3. Originally Posted by Evales
Hey,
I've got this equation and I was wondering what the steps are to get the answer becuase I got something different to the answer.

x^2 + y^2 + z^2 + 4x 6y + 2z + 6 = 0

Complete the square to find the origin and the radius

I got the origin all right but my radius came out to be sqrt(20) and the answer says it's sqrt(8).
If someone could explain that would be great.
It helps if you write all $\displaystyle x$ terms together, all $\displaystyle y$ terms together, and all $\displaystyle z$ terms together.

So

$\displaystyle x^2 + 4x + y^2 - 6y + z^2 + 2z = -6$.

Now each pair of terms represents the first two terms of a quadratic.

To find the third term, you need to halve the coefficient of the second and then square it. Then you add this term to both sides of the equation.

So

$\displaystyle x^2 + 4x + 2^2 + y^2 - 6y + (-3)^2 + z^2 + 2z + 1^2 = -6 + 2^2 + (-3)^2 + 1^2$.

Now each trio of terms is a perfect square. So you can rewrite it as

$\displaystyle (x + 2)^2 + (y - 3)^2 + (z + 1)^2 = 8$.

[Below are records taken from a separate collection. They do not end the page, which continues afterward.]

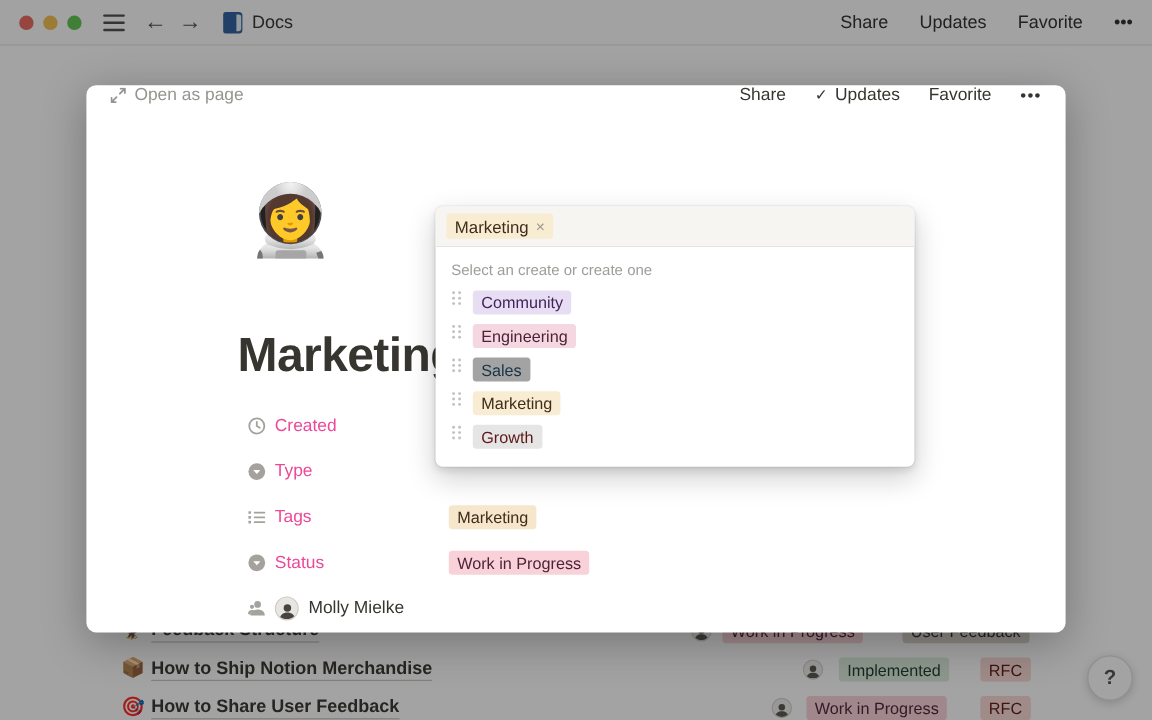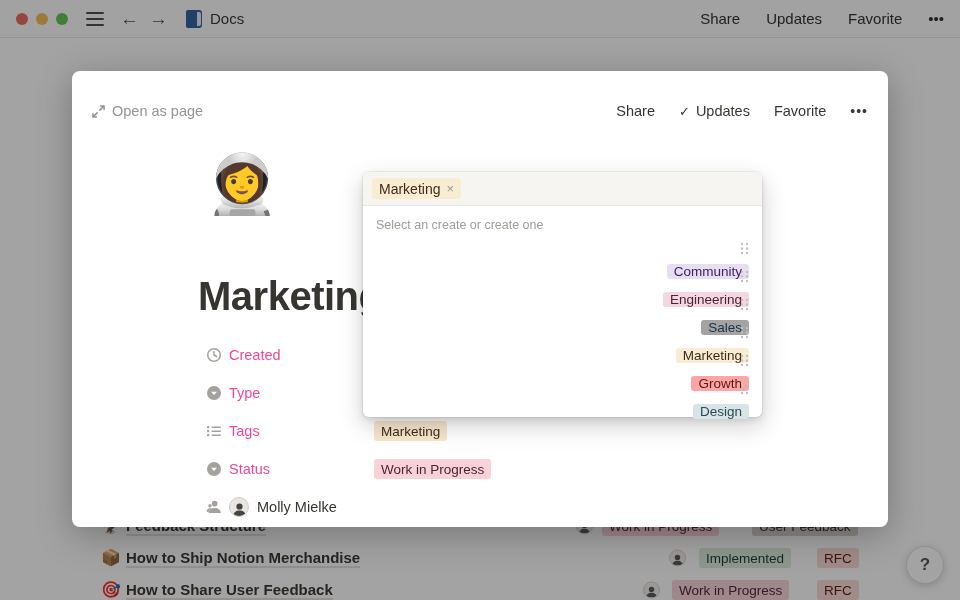"Open as page" .modal-header { align-items: flex-end -> flex-start }
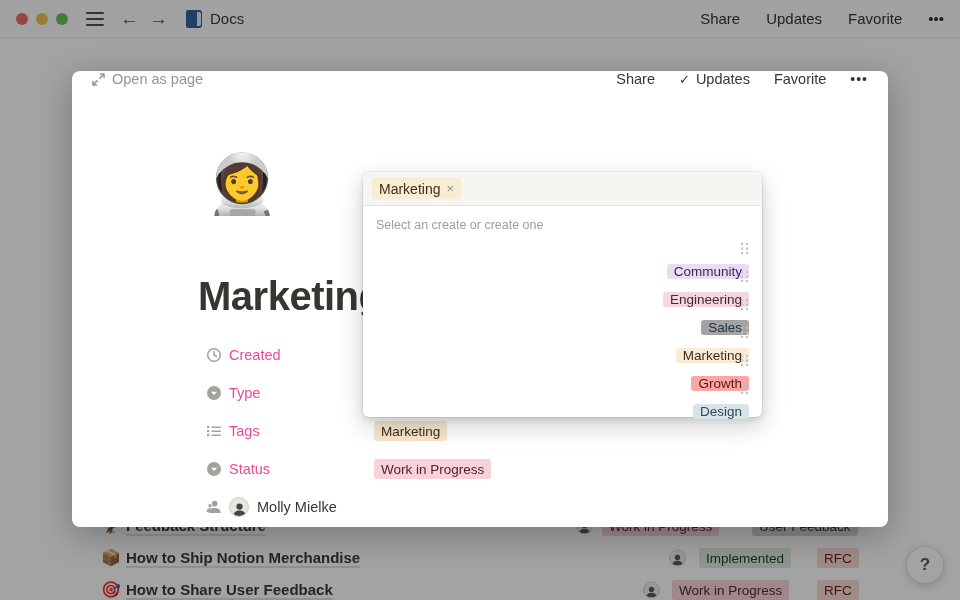"Community" .dd-row { align-items: flex-end -> flex-start; flex-direction: column -> none }
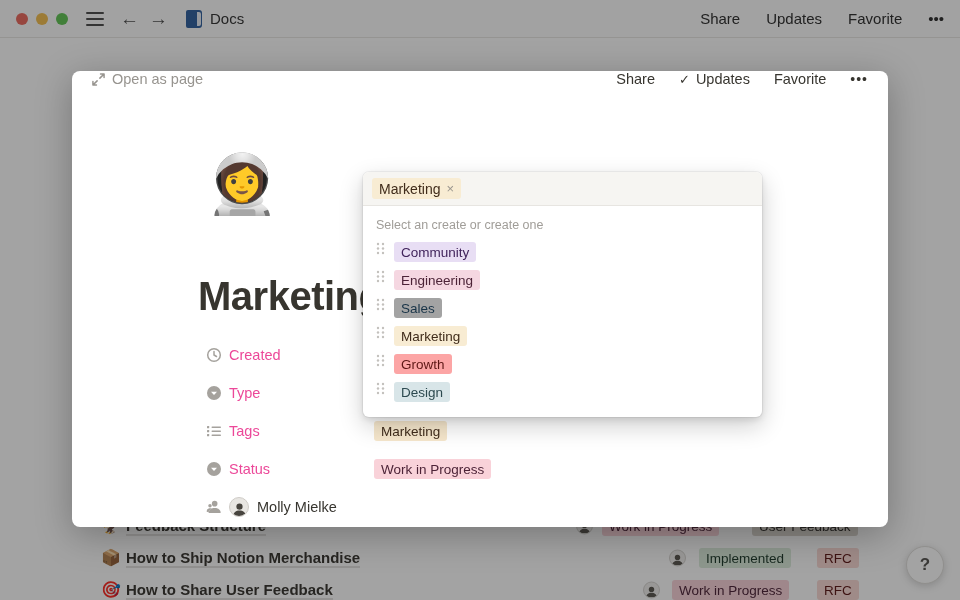"Growth" span.pill { background: #fca5a5 -> #e5e5e5 }
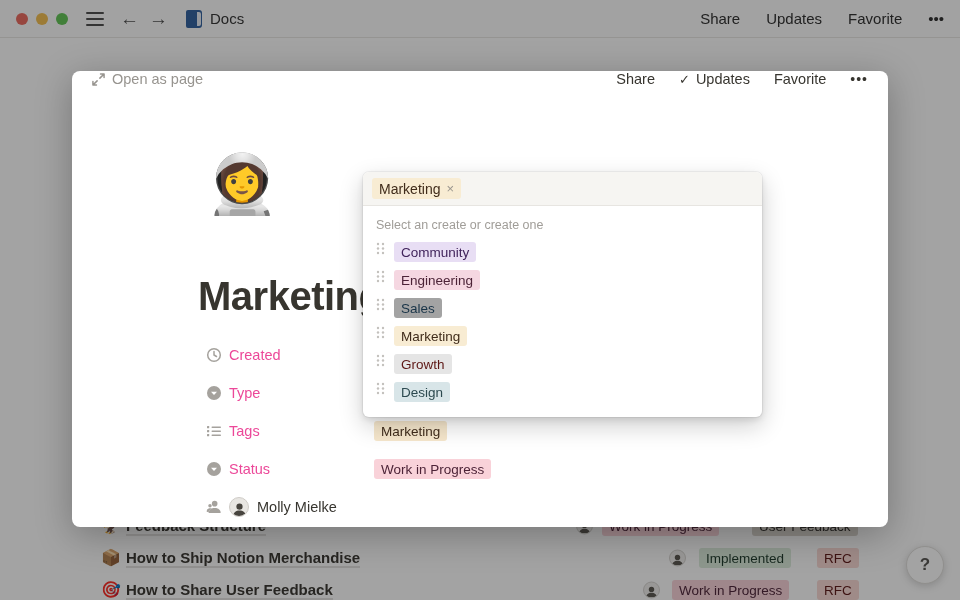"Design" div.dd-row { html: <div> <span> <svg> <circle></circle> <circle></circle> <circle></circle> <circle></circle> <circle></circle> <circle></circle> </svg> </span> <span>Design</span> </div> -> none }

And now, writing in standard form

$\displaystyle [x - (-2)]^2 + (y - 3)^2 + [z - (-1)]^2 = \left(\sqrt{8}\right)^2$

$\displaystyle [x - (-2)]^2 + (y - 3)^2 + [z - (-1)]^2 = \left(2\sqrt{2}\right)^2$.

So the centre is $\displaystyle (x, y, z) = (-2, 3, -1)$ and the radius is $\displaystyle r = 2\sqrt{2}$.

4. Thanks guys, I was only adding it to one side (duh) haha. Brain is out of practice.